## [DATA RECORDS]
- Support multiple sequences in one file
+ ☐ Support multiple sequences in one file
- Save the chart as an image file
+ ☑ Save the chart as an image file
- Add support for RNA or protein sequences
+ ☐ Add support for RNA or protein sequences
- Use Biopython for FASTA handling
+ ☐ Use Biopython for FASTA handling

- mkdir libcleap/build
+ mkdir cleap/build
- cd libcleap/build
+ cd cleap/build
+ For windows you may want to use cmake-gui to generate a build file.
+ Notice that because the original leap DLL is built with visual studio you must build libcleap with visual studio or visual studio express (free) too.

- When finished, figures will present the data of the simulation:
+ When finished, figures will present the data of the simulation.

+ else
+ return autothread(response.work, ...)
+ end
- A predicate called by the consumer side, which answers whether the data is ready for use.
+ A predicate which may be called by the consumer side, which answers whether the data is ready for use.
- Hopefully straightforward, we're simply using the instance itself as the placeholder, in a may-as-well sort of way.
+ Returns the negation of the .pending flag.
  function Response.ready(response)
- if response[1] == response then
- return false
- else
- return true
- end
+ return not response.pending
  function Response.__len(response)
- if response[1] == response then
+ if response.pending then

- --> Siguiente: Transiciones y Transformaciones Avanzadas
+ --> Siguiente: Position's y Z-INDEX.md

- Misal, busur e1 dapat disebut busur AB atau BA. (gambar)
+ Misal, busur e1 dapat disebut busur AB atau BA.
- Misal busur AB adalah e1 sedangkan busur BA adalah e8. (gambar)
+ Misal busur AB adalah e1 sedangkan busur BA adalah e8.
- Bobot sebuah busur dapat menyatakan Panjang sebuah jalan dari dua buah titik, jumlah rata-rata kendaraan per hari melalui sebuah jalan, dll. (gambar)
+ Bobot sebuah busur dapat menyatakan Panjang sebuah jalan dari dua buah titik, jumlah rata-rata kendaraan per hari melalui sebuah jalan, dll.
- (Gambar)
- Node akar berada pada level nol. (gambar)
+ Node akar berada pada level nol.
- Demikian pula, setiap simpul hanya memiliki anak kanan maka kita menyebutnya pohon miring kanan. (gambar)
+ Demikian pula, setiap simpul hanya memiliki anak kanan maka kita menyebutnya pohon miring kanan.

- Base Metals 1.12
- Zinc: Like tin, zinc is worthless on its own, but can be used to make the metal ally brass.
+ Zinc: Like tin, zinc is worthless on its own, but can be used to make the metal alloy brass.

## [EXERCISE PROMPT]
Only the number is required: state how many lines of the entries hold the word "pohon".

## [RESPONSE BOX]
2